**Task to carry out:** Can you print the data exactly and leave out each image?

Start of Records shown

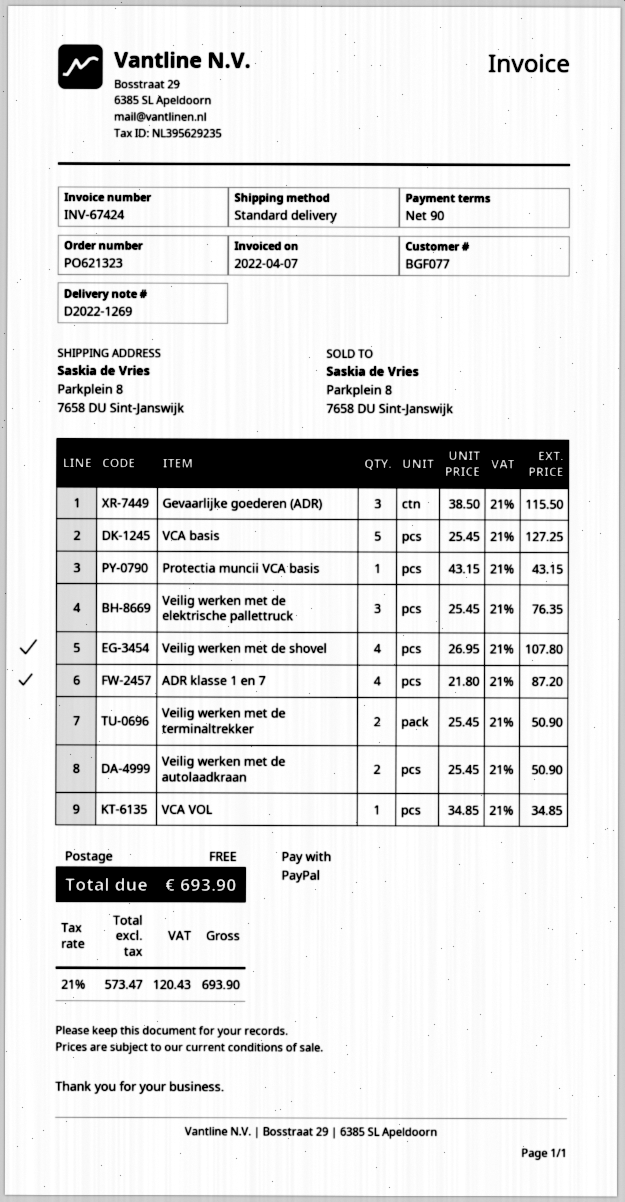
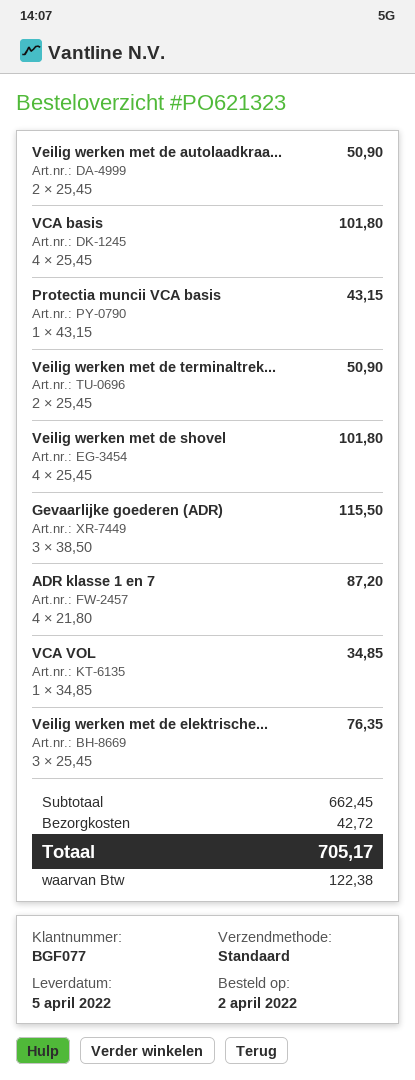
VCA basis: 5 x 25.45 = 127.25 -> 4 x 25.45 = 101.80
Veilig werken met de shovel: 4 x 26.95 = 107.80 -> 4 x 25.45 = 101.80
shipping: 0.00 -> 42.72
tax: 120.43 -> 122.38
total: 693.90 -> 705.17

End of Records shown

**Response to this exercise:**
VCA basis: 5 x 25.45 = 127.25 -> 4 x 25.45 = 101.80
Veilig werken met de shovel: 4 x 26.95 = 107.80 -> 4 x 25.45 = 101.80
shipping: 0.00 -> 42.72
tax: 120.43 -> 122.38
total: 693.90 -> 705.17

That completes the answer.